Le prix du SP95-E10, l'essence la plus consommée en France, s'affiche à 2,119 €/l ce lundi 14 septembre, soit une hausse de 5,70 % en un mois et de 2,00 % en une semaine, selon la plateforme spécialisée carbu.com. Cette flambée, alimentée par le conflit au Moyen-Orient, provoque un recul inédit de la consommation de carburants dans le pays, avec cinq mois consécutifs de baisse entre avril et août 2026. Alors que des appels à manifester émergent sur les réseaux sociaux pour le 17 octobre, la question se pose : jusqu'où les prix pourraient-ils grimper ?
Une baisse de consommation historique
Pour la première fois de son histoire, la France a enregistré cinq mois consécutifs de diminution de la consommation de carburants, en avril, mai, juin, juillet et août. Cette tendance, provoquée par la hausse des prix à la pompe, pousse les automobilistes à se restreindre.

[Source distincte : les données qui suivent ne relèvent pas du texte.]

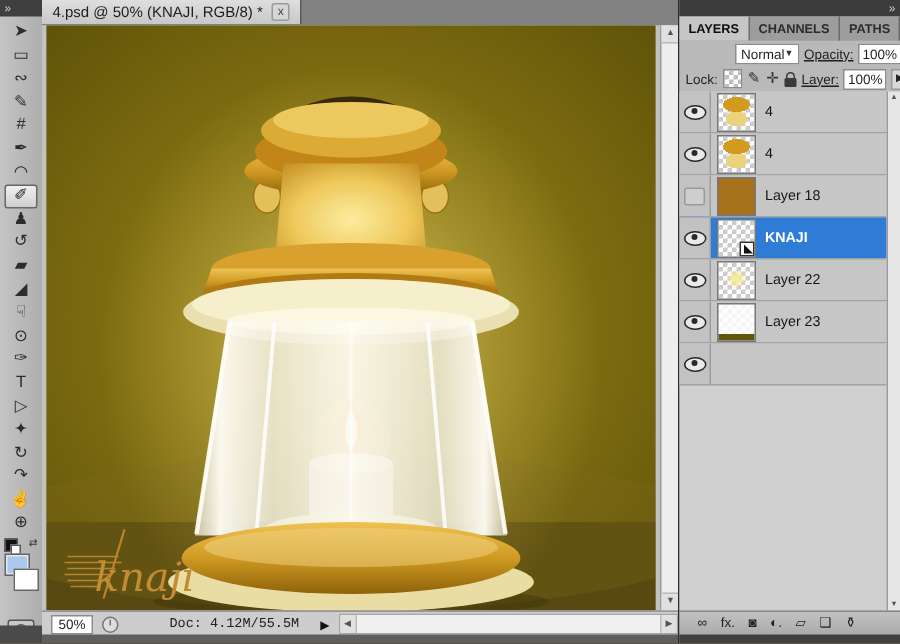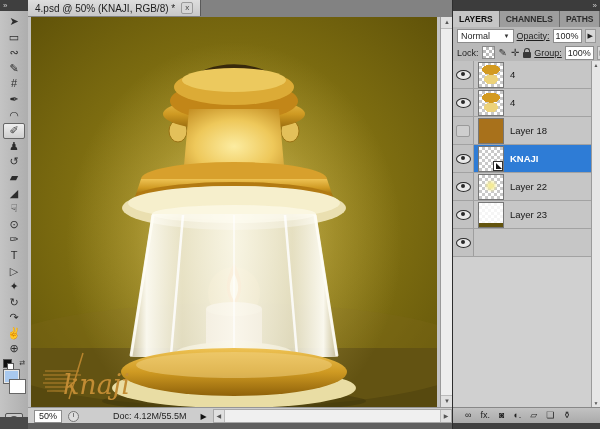--- a/index.html
+++ b/index.html
@@ -62,7 +62,7 @@
   .ptab.active{background:#c6c6c6;color:#0e0e0e;}
   .prow{height:17px;display:flex;align-items:center;padding:0 4px;font-size:9px;color:#1f1f1f;gap:3px;background:#b9b9b9;}
   .pselect{width:58px;height:12px;background:#fff;border:1px solid #8c8c8c;font-size:9px;line-height:12px;
-           padding:0 3px;display:flex;align-items:center;}
+           padding:0 3px;display:flex;align-items:center;margin-left:33px;}
   .pselect .dd{margin-left:auto;font-size:6px;color:#333;}
   .pvalue{width:26px;height:12px;background:#fff;border:1px solid #8c8c8c;font-size:9px;line-height:12px;text-align:right;padding:0 2px;}
   .parrow{font-size:7px;color:#222;border:1px solid #999;background:#d8d8d8;height:12px;line-height:12px;padding:0 2px;}

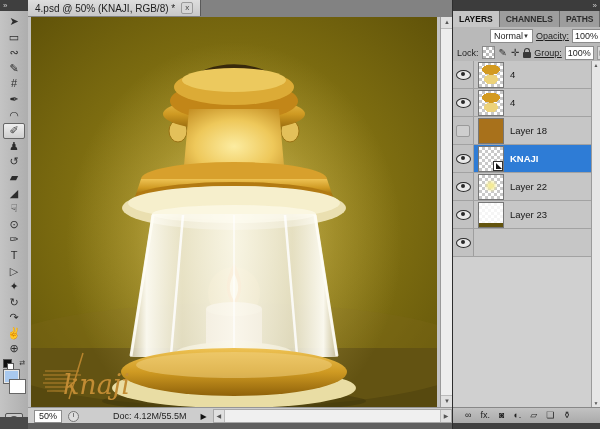--- a/index.html
+++ b/index.html
@@ -308,7 +308,7 @@
           <span class="lock-glyph">✛</span>
           <span class="padlock"></span>
         </span>
-      <span class="mlauto">Group:</span>
+      <span class="mlauto">Layer:</span>
       <span class="pvalue">100%</span>
       <span class="parrow">▶</span>
     </div>

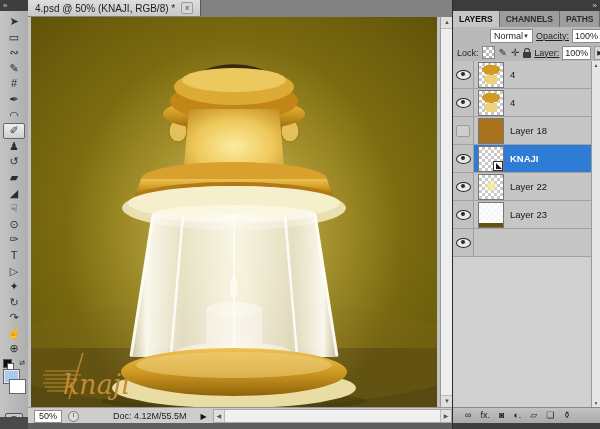--- a/index.html
+++ b/index.html
@@ -47,7 +47,7 @@
   #zoom-box{background:#fff;border:1px solid #8e8e8e;padding:0 4px;margin-left:6px;height:11px;line-height:11px;}
   #status-clock{width:9px;height:9px;border:1px solid #777;border-radius:50%;margin-left:6px;position:relative;background:#ddd;}
   #status-clock::after{content:"";position:absolute;left:4px;top:1px;width:1px;height:4px;background:#777;}
-  #doc-info{margin-left:34px;}
+  #doc-info{margin-left:34px;font-family:Liberation Mono, monospace;}
   #status-flyout{margin-left:14px;color:#111;font-size:8px;}
   #hscroll{flex:1;height:12px;margin-left:6px;background:#f0f0f0;border:1px solid #a8a8a8;display:flex;align-items:center;}
   #hscroll .harrow{width:10px;height:100%;background:#e0e0e0;border-right:1px solid #bbb;font-size:6px;color:#555;text-align:center;line-height:12px;}

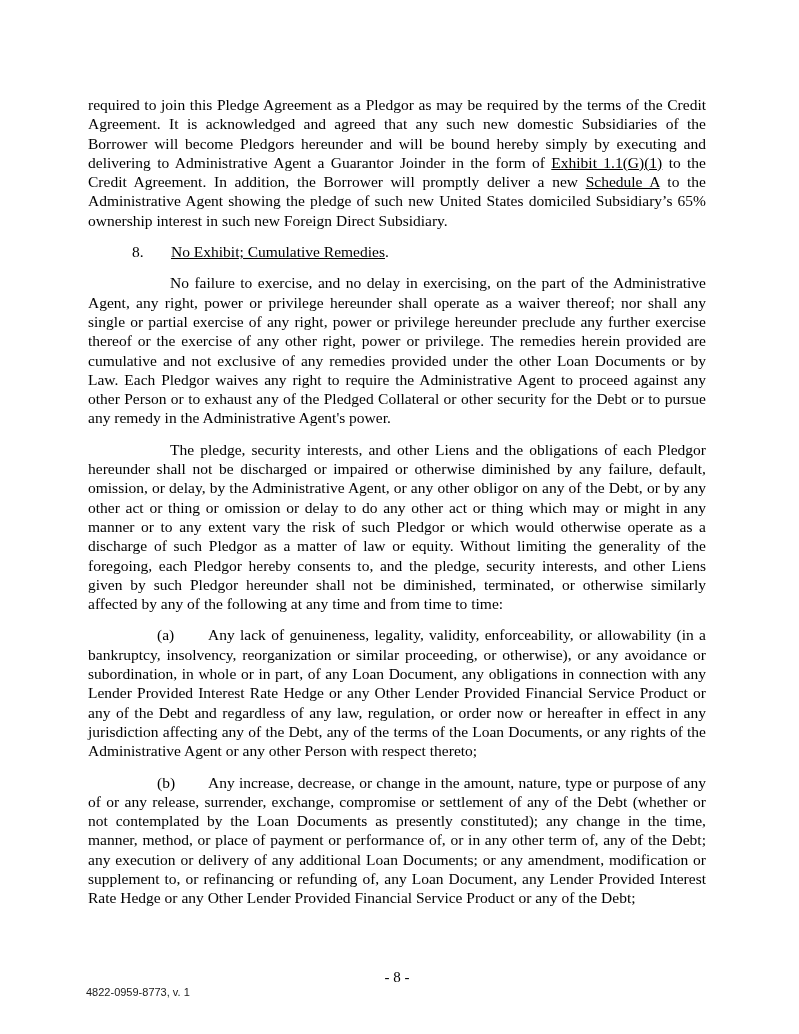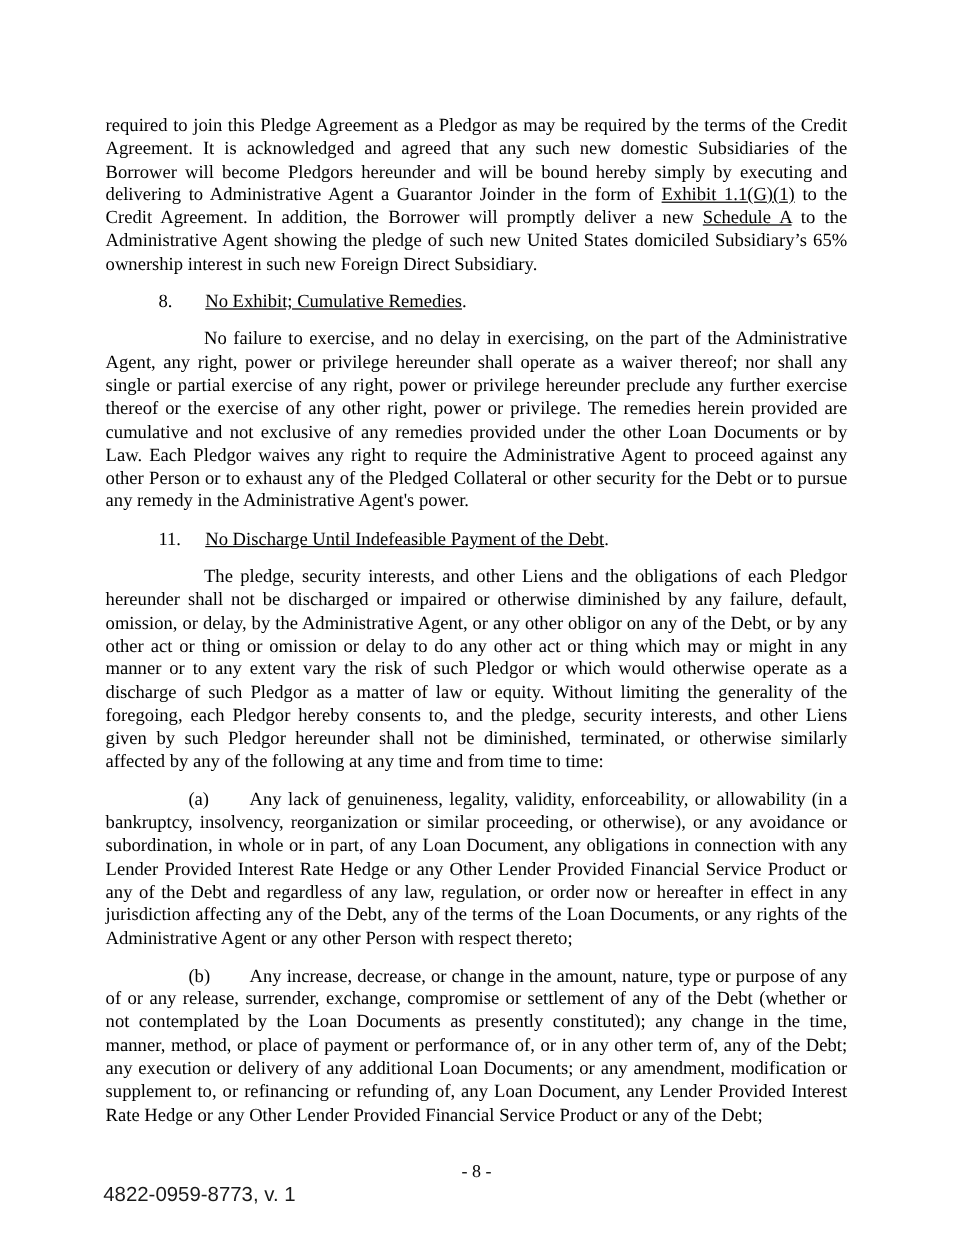--- a/index.html
+++ b/index.html
@@ -80,7 +80,6 @@
 
   <p class="para first-line-indent">No failure to exercise, and no delay in exercising, on the part of the Administrative Agent, any right, power or privilege hereunder shall operate as a waiver thereof; nor shall any single or partial exercise of any right, power or privilege hereunder preclude any further exercise thereof or the exercise of any other right, power or privilege.  The remedies herein provided are cumulative and not exclusive of any remedies provided under the other Loan Documents or by Law. Each Pledgor waives any right to require the Administrative Agent to proceed against any other Person or to exhaust any of the Pledged Collateral or other security for the Debt or to pursue any remedy in the Administrative Agent's power.</p>
 
-  <p class="section-heading"><span class="sec-num">11.</span><span class="u">No Discharge Until Indefeasible Payment of the Debt</span><span>.</span></p>
 
   <p class="para first-line-indent">The pledge, security interests, and other Liens and the obligations of each Pledgor hereunder shall not be discharged or impaired or otherwise diminished by any failure, default, omission, or delay, by the Administrative Agent, or any other obligor on any of the Debt, or by any other act or thing or omission or delay to do any other act or thing which may or might in any manner or to any extent vary the risk of such Pledgor or which would otherwise operate as a discharge of such Pledgor as a matter of law or equity.  Without limiting the generality of the foregoing, each Pledgor hereby consents to, and the pledge, security interests, and other Liens given by such Pledgor hereunder shall not be diminished, terminated, or otherwise similarly affected by any of the following at any time and from time to time:</p>
 

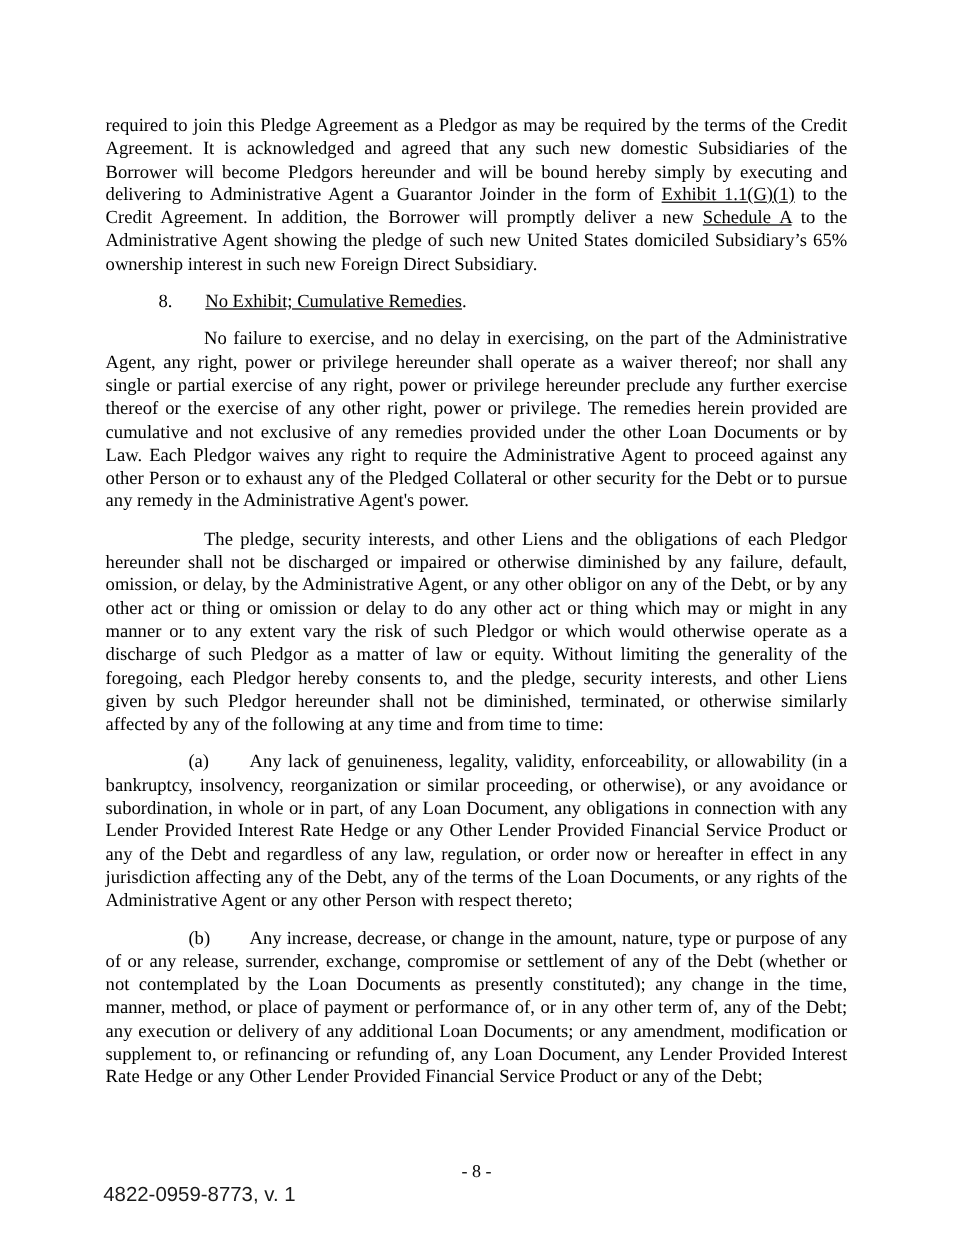--- a/index.html
+++ b/index.html
@@ -65,7 +65,7 @@
     top: 986px;
     left: 86px;
     font-family: "Liberation Sans", sans-serif;
-    font-size: 17px;
+    font-size: 11px;
     color: #1a1a1a;
   }
 </style>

Philippe Casbas, président de l'Union française des industries pétrolières (Ufip), a chiffré cette baisse moyenne à 5 % à 6 % de volume de ventes cumulée sur l'année 2026, lors d'une intervention sur RMC.
Des prix qui bondissent, le gazole à 2,309 €/l
Les conducteurs de véhicules diesel ne sont pas épargnés : le gazole est affiché à 2,309 €/l, en hausse de 1,50 % en une semaine. Ces prix pourraient continuer d'augmenter, alors que la guerre entre Washington et Téhéran, entrée dans son septième mois, alimente la hausse du coût des carburants et l'inflation mondiale. Interrogé sur la possibilité de voir des litres à 3 €, Philippe Casbas a qualifié ce seuil d'« irréaliste » dans les semaines à venir, tout en reconnaissant que si le conflit ne trouve pas de résolution, « plus rien n'est invraisemblable ».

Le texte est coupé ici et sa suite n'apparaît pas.